— История — это ответ жизни на вызов смерти, это преодоление смерти с помощью памяти и времени. Естественно, что история — это нечто, созданное христианской эрой человечества. До нее были только мифы, которые антиисторичны по своей сути. Прикрепленность исторического события ко времени — первый признак этой эры. Миф не прикреплен ко времени…
— А можно еще назвать историю второй вселенной, воздвигаемой людьми по инстинкту сопротивления смерти и небытию. Явление времени и памяти, то есть история — это и есть подлинное бессмертие, поэтическим образом которого является христианская идея о личном человеческом бессмертии…
— Когда мне бывает трудно, меня спасают житейские заботы, домашние мелочи, труд в саду на даче…
— Всего дороже мне жизнь, тонущая в жизни окружающих, похожая на них. Я ни разу не испытывал счастья без страстной потребности с кем-то его разделить. И чем больше было это чувство счастья, тем с большим числом людей мне хотелось делить его. Из этой, иногда нестерпимой, потребности, начинается искусство…
— Разучиваться в искусстве так же необходимо, как и учиться. Иначе оно начинает хозяйничать над тобой. Может быть, то, что я называю «разучиваться», — явление или процесс, еще более трудный, чем постижение каких-то умений. Если я сейчас пишу плохо, со своей новой точки зрения, то я знаю — это потому, что я еще не слишком хорошо разучился тому, что я прежде умел…
— Когда делаешь большую работу и весь захвачен ею, она продолжает расти и даже в часы отдыха, безделья и сна. Надо только уметь ввериться свободному течению, несущему тебя на своих волнах. Это тоже не просто. По рационалистическому недоверию ко всему бессознательному иногда вместо того, чтобы дать нести себя этому потоку, который сильнее тебя, начинаешь пытаться плыть против течения, тратить силы на ненужные и лишние движения…
— Мы не умеем учиться страшному опыту у биографий наших любимых художников. Представим себе только, что Пушкин сумел уговорить Наталию Николаевну уехать с ним в Михайловское и прожил там годы, скрипя гусиными перьями и подбрасывая поленья в трещащие печки. Какое счастье это было бы и для России, для нас! Нас не учат ничьи уроки, и мы все тянемся к призрачной и гибельной суете. А между тем только в рядовой жизни можно найти подлинное счастье и атмосферу для работы. Помните наш Чистополь? Я всегда вспоминаю его с удовольствием…
Я говорю ему, что, может быть, самое трудное в жизни — это уметь учиться на чужом опыте. Он подхватывает:
— Да, да… Каждый человек по-своему Фауст, он должен сам пройти через все, все испытать…
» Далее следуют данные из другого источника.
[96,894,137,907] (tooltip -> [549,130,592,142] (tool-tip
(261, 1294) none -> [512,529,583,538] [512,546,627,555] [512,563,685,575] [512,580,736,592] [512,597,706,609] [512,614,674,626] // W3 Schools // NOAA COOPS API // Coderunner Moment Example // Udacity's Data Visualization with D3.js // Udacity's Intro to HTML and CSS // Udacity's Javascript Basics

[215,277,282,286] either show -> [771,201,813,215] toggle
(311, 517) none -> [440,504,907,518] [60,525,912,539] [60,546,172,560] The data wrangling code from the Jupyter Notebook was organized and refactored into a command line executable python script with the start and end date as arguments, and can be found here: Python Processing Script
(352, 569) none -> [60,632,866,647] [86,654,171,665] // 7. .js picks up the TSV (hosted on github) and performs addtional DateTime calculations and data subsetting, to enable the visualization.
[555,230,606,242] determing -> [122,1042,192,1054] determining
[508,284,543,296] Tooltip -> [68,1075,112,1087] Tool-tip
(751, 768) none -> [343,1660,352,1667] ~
— Движение вперед в науке происходит из чувства противоречия, которое я называю законом отталкивания, из потребности опровержения ложных взглядов и накопившихся ошибок. Такое же движение вперед в искусстве чаще всего делается из подражания, попытки идти вслед, из потребности поклонения тому, что тебя восхитило…
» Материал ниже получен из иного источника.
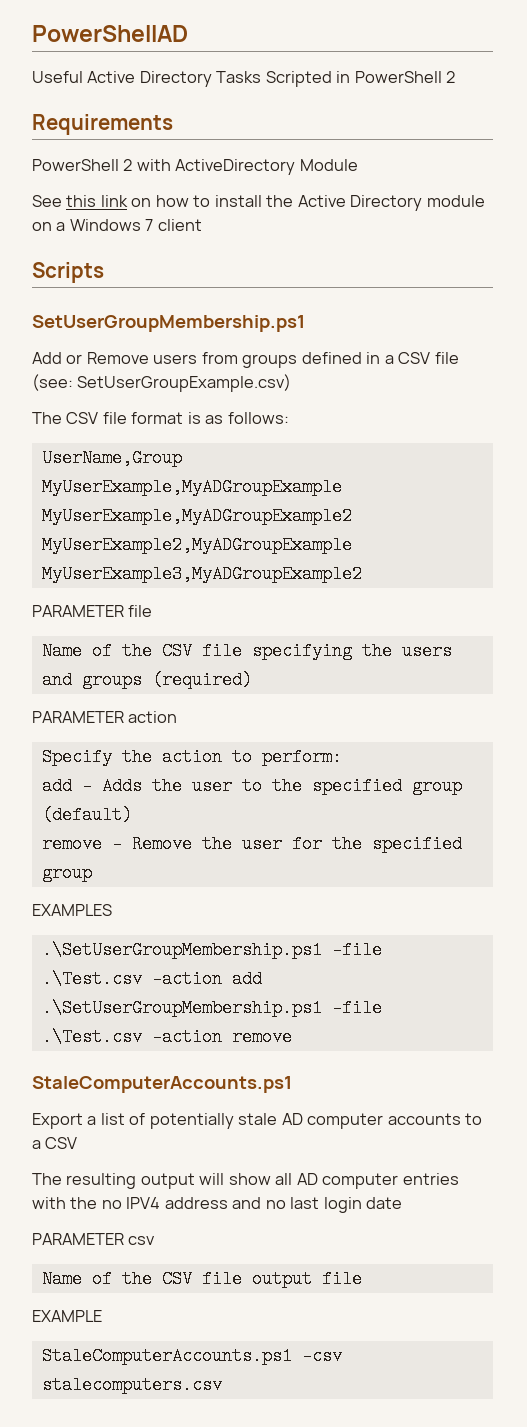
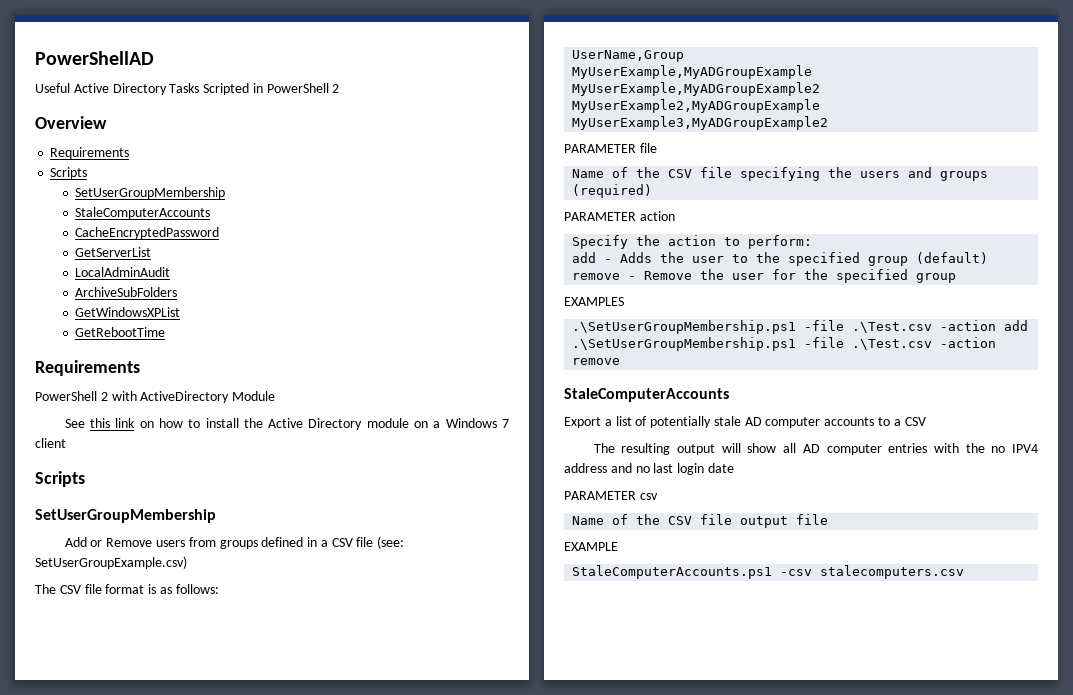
(456, 77) none -> [35,116,107,129] [50,147,130,159] [50,167,88,179] [75,187,226,199] [75,207,211,219] [75,227,220,239] [75,247,152,257] [75,267,171,277] [75,287,178,297] [75,307,181,317] [75,327,166,337] // Overview // Requirements // Scripts // SetUserGroupMembership // StaleComputerAccounts // CacheEncryptedPassword // GetServerList // LocalAdminAudit // ArchiveSubFolders // GetWindowsXPList // GetRebootTime
[32,315,305,332] SetUserGroupMembership.ps1 -> [35,509,216,523] SetUserGroupMembership
[32,1076,292,1093] StaleComputerAccounts.ps1 -> [564,388,729,402] StaleComputerAccounts

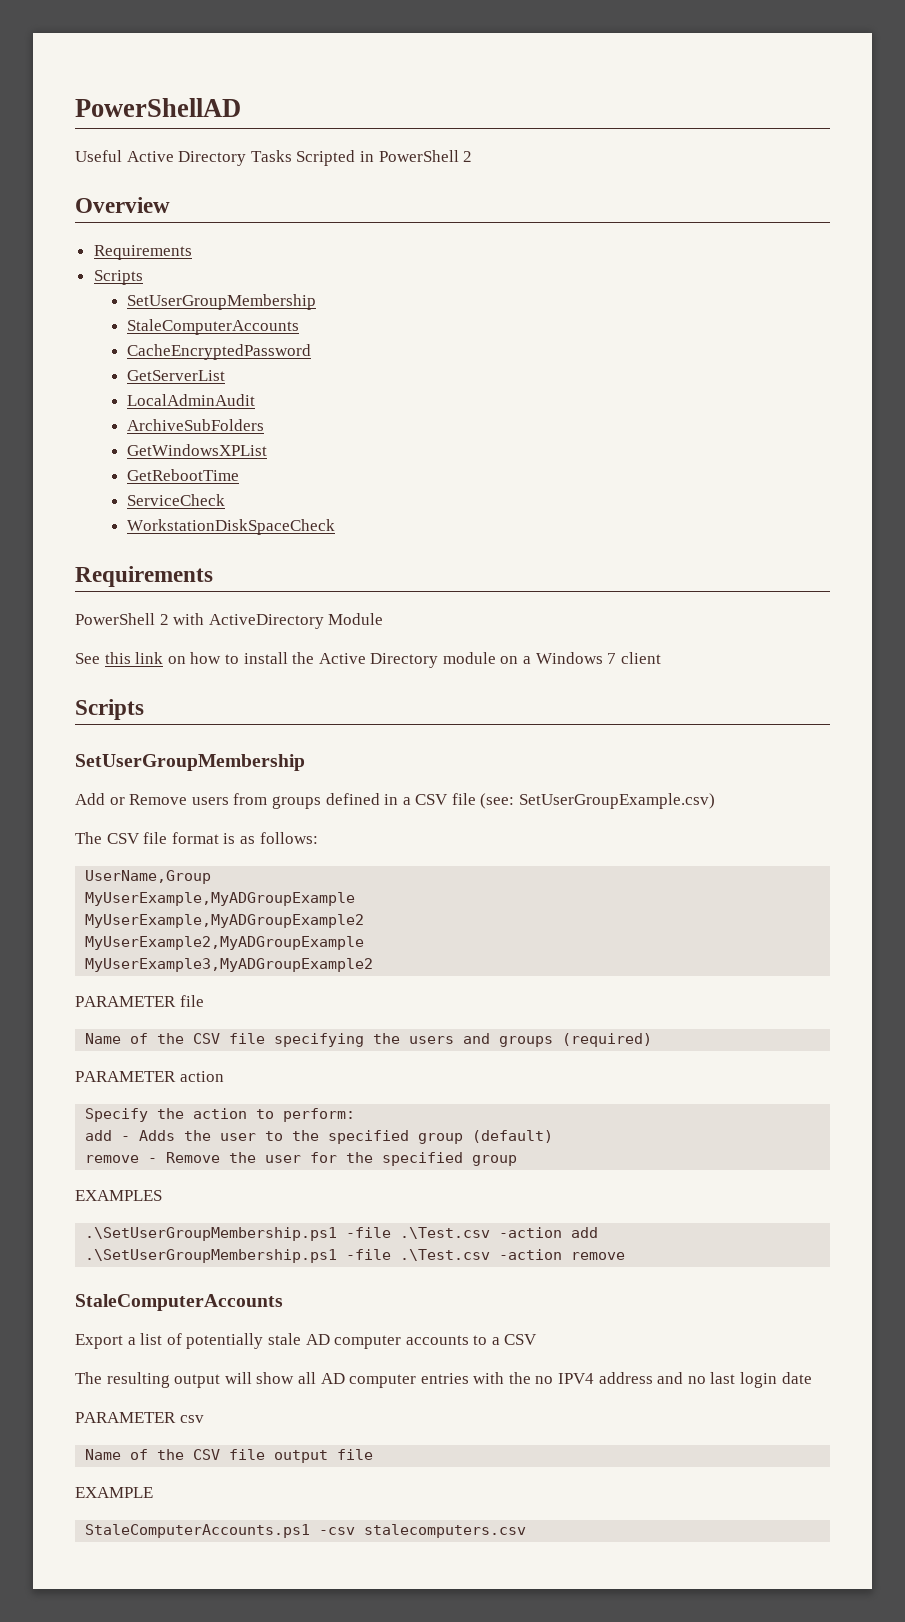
(166, 332) none -> [127,494,226,506] [127,519,336,535] // ServiceCheck // WorkstationDiskSpaceCheck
— Есть что-то ложное и фальшивое в позе писателя — учителя жизни. Сравните застенчивую честность Пушкина и Чехова, их простоту и детскость, их скромное трудолюбие с хлопотами Гоголя, Достоевского и Толстого — о задачах человечества и собственной миссии. Я в этом вижу претензию, которая мешает мне наслаждаться их творениями. Высшее в судьбе художника — когда его личная жизнь, жизнь для себя, а не напоказ, не для других, становится благородным примером без нарочитости и торжественных приготовлений. Меня в толстовстве всегда смущала его демонстративная и показная сторона…
— Подражательность прописных чувств — вовсе не синоним их общечеловечности…
— Иногда я думаю, что искусство, может быть, возникает из потребности человека в компенсации. То есть оно должно внести в жизнь то, чего в ней нет по разным причинам, как организму вдруг не хватает витаминов. Тогда естественно, что XIX век — век Наполеона, Байрона, Раскольникова, век расцвета индивидуальных судеб, век биографий, карьер — инстинктивно тосковал по коллективной душе, по мирской правде, по массовым движениям — от мужицкой сходки, идеализированной славянофилами, и фаланстера раннего коммунизма до унанимизма французской поэзии и идеологии интернационалов. Век же XX — век массовых исторических судорог, век коллективизма всех оттенков, век солдатчины, лагерей, больших городов — невольно, но закономерно тянется к индивидуалистическому искусству, к крайнему субъективизму — та же компенсация…
Я молчу. Он продолжает. Чувствуется, что он говорит как о продуманном и прочувствованном, о роли традиции в искусстве, той традиции, без которой нет никакой культуры.